When we reached Iola, I had resorted to telling you all about Kansas City, about how much I loved it, about how much you would love it. You started telling me about California, how much prospect it held, how good I could do there.
The next half hour we was spent in silence. But we started laughing together again by Garnett, but by then we only had an hour and fifteen minutes left.
And we filled those precious minutes with everything we could. I bitched about how much I simultaneously love and hate my job, you told me about how you were missing a concert on this trip.
Finally, we reached Kansas City, Kansas. We stopped at a QuikTrip just off the highway. We were both running low on gas, anyway, and even though we were about to be separated, likely to never see each other again, we were both practical people. And this little interaction, whatever it had been, was not enough to stop our lives in our tracks.
We both made light talk as we filled our tanks and went inside to pick up something to eat. I handed you a coffee, and you handed me a bottle of strawberry Fanta. I paid for both of our collective treats, and when you tried to protest, I just hushed you. “You’re going farther than me; you’ll need the gas money later,” I said. You shook your head and rolled your eyes, but you put your wallet away all the same.
I told the cashier I wanted the receipt.Which is weird, because I usually tell them to trash it. I guess I just wanted something to remember you by; some physical proof that all of this happened and that you weren’t just some highway wraith that I had imagined seconds before my own car crash death. But as far as the single piece of evidence hinted, this whole experience had been just as real as I could believe.
And there we stood, you in front of your truck and me in front of my Volvo. We didn’t know how we could or should end this. Hell, we didn’t even know it there was a standard protocol for such unique events like this. But here we were and we’d be damned if we weren’t going to be the first ones to show people how it’s done.

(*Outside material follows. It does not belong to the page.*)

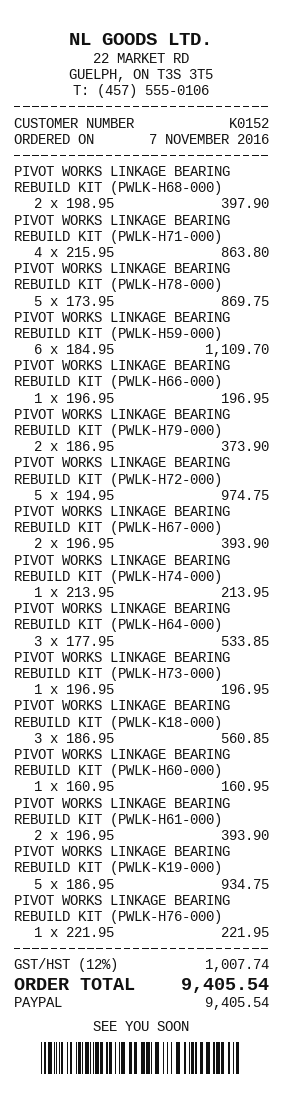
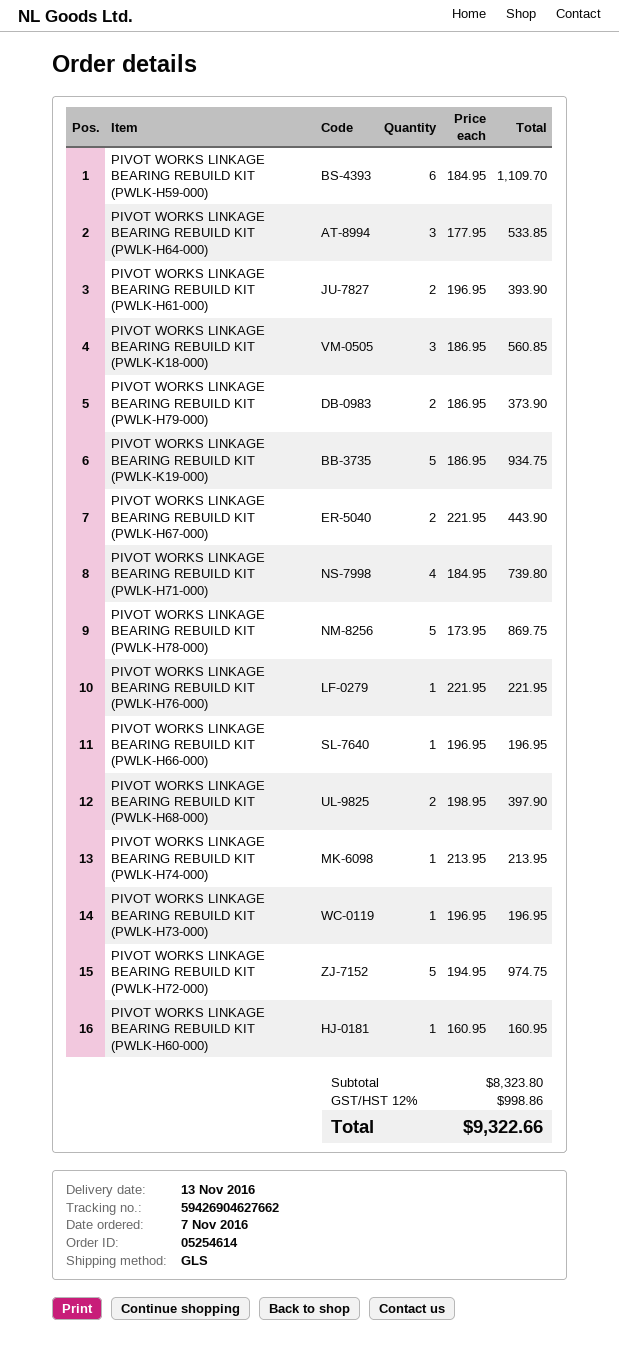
PIVOT WORKS LINKAGE BEARING REBUILD KIT (PWLK-H71-000): 4 x 215.95 = 863.80 -> 4 x 184.95 = 739.80
PIVOT WORKS LINKAGE BEARING REBUILD KIT (PWLK-H67-000): 2 x 196.95 = 393.90 -> 2 x 221.95 = 443.90
tax: 12% = 1007.74 -> 12% = 998.86
total: 9405.54 -> 9322.66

I held my hand out, offering a handshake as a farewell. You laughed and pushed my hand aside before pulling me into a hug. I didn’t even try to resist. I just wrapped my arms around you in return. We pulled apart and looked each other in the eyes.
“You’re sure?” I asked.
“Very,” you said.
“Then I wish the best of luck to you.”
“Right back at you.”
Then we both nodded and you opened the door to your giant monster of a truck, and I got in my mouse of a car. We really must’ve looked like quite the duo, driving everywhere together. But now our number of two would subtract one, and we would each be solo acts again.

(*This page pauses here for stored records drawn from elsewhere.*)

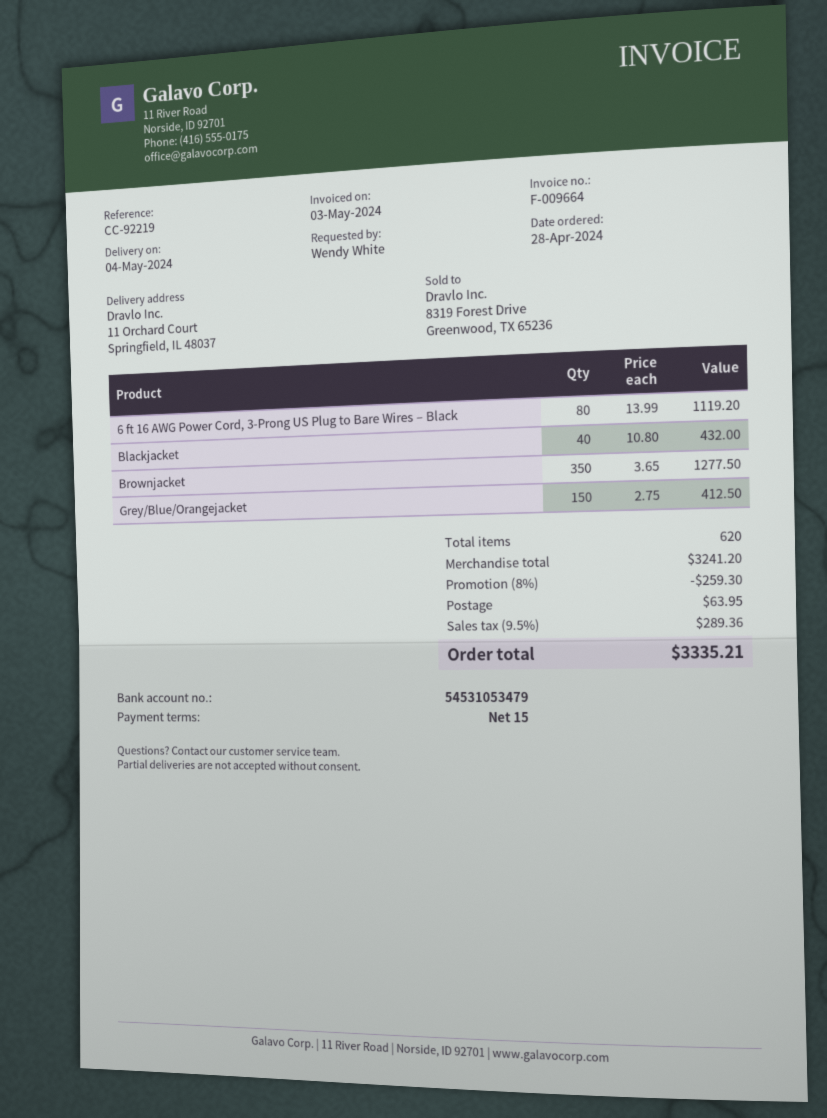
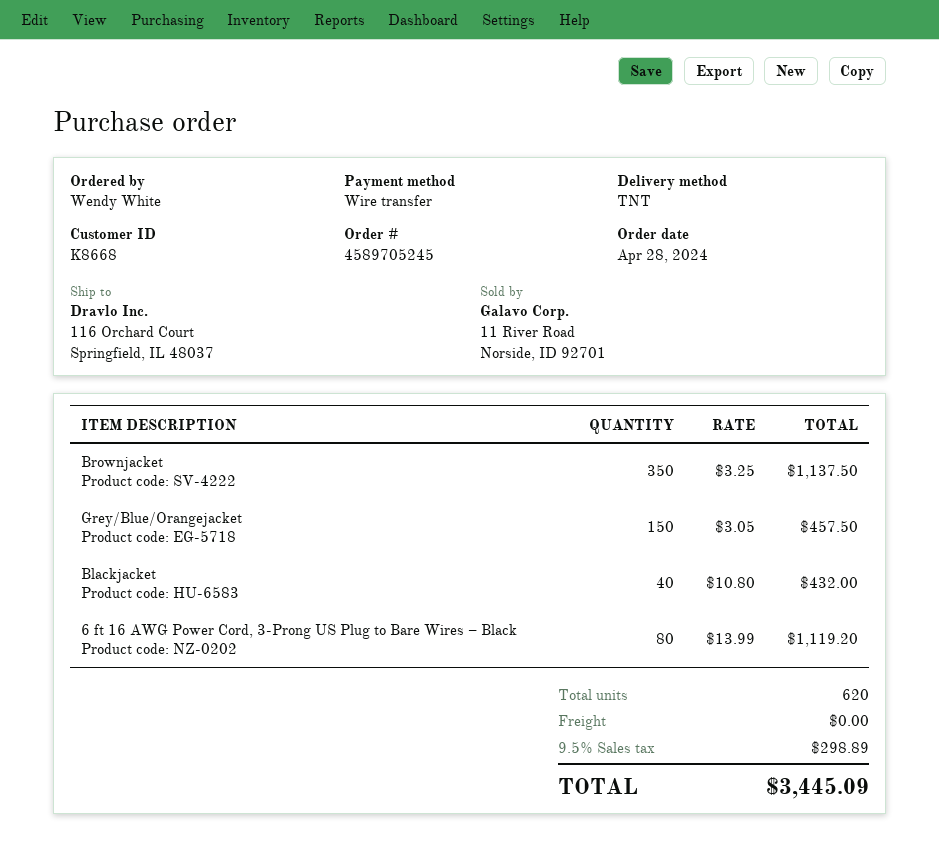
ship to: 11 Orchard Court, Springfield, IL 48037 -> 116 Orchard Court, Springfield, IL 48037
Brownjacket: 350 x 3.65 = 1277.50 -> 350 x 3.25 = 1137.50
Grey/Blue/Orangejacket: 150 x 2.75 = 412.50 -> 150 x 3.05 = 457.50
discount: 8% = 259.30 -> none
shipping: 63.95 -> 0.00
tax: 9.5% = 289.36 -> 9.5% = 298.89
total: 3335.21 -> 3445.09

We both pulled out onto the street at the same time. I was turning left and you were turning right. I was headed back to my hometown and you were going to turn onto the US Route 50 and take it all the way to California. I’d like to think that the light turned red just for us so we could have those precious thirty seconds.

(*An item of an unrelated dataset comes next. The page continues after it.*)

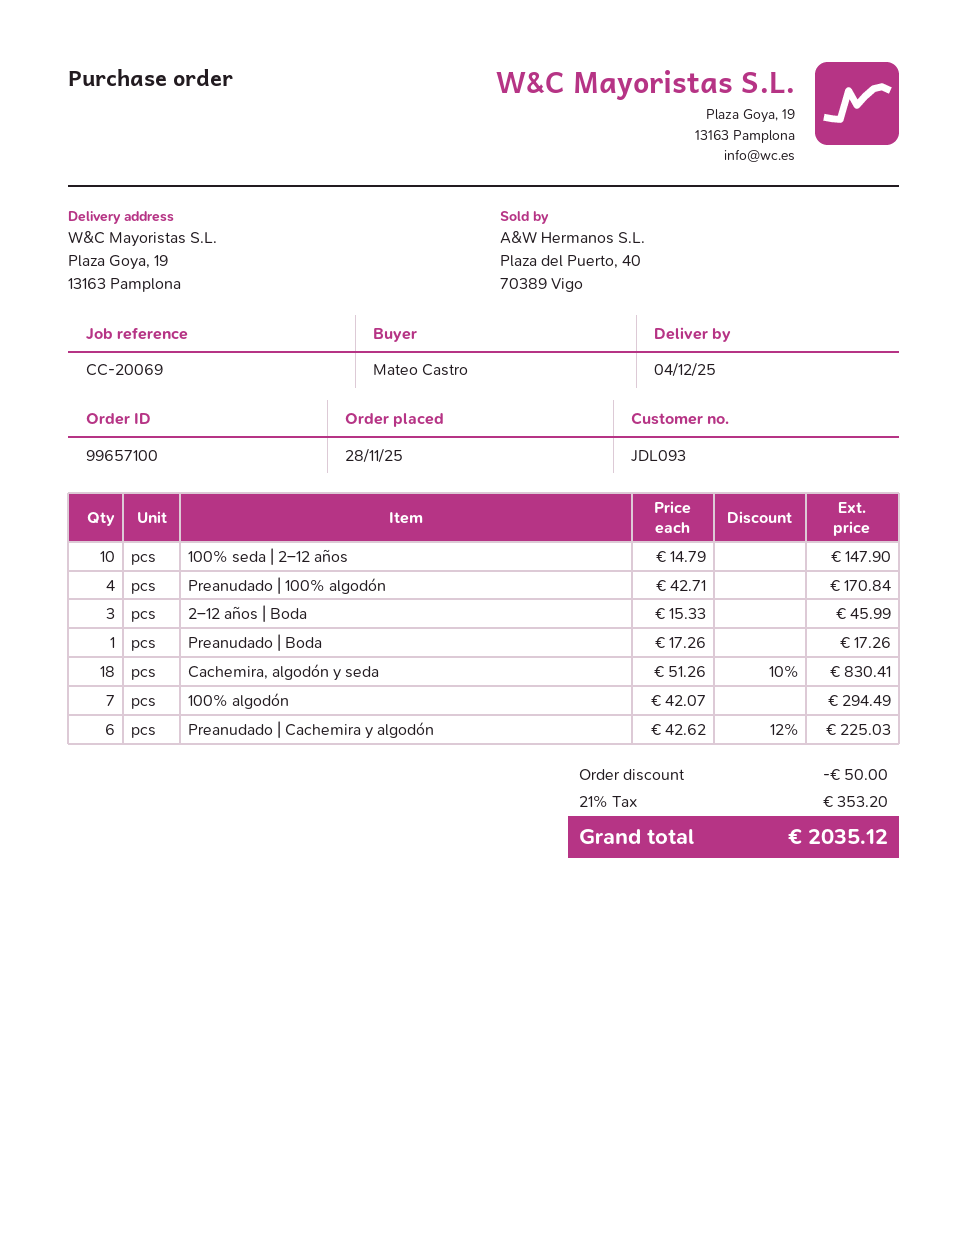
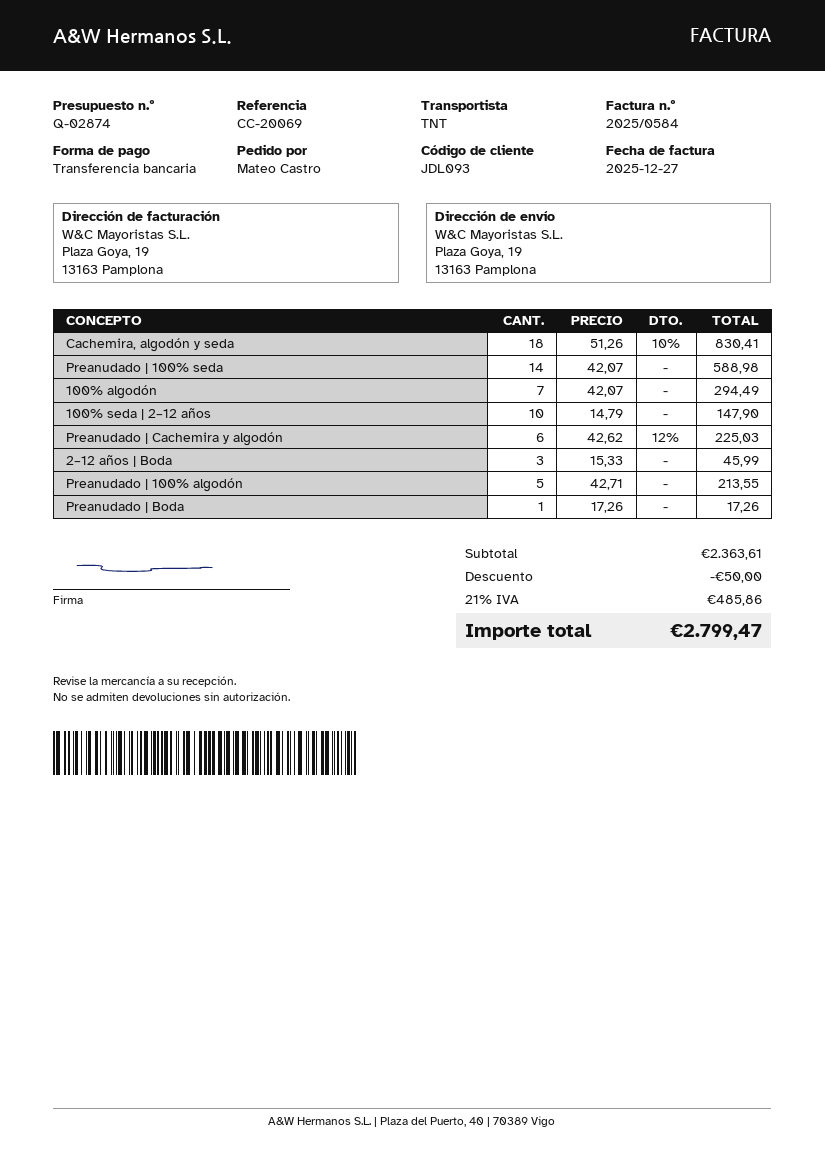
Preanudado | 100% algodón: 4 x 42.71 = 170.84 -> 5 x 42.71 = 213.55
Preanudado | 100% seda: none -> 14 x 42.07 = 588.98
tax: 21% = 353.20 -> 21% = 485.86
total: 2035.12 -> 2799.47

We wasted the first ten by looking at the traffic. And the next five were spent looking at the light, seeing if it would turn. The next ten we just didn’t make eye contact. Then we finally looked at each other, and I saw you see me. So I did what I thought would make us both feel better. I winked and blew you a kiss. You pretended to dodge it with a disgusted face. It made me laugh. I stuck my tongue out at you in retaliation.
Then the light turned, and I was forced to turn away from you.
But I hope that’s how you remember me: a laugh on my face and my tongue sticking out like a fool. If you do choose to remember me.
I choose to remember you. Something about us changed me; it made me realize just how good the world can be and just how happy other people can make me. In those brief hours together, I think I came to love you, but there was no heartbreak when we parted. Just happiness that for the little amount of time we had together, we were not-quite-perfect together.
You changed me and everything I knew. For that, I thank you.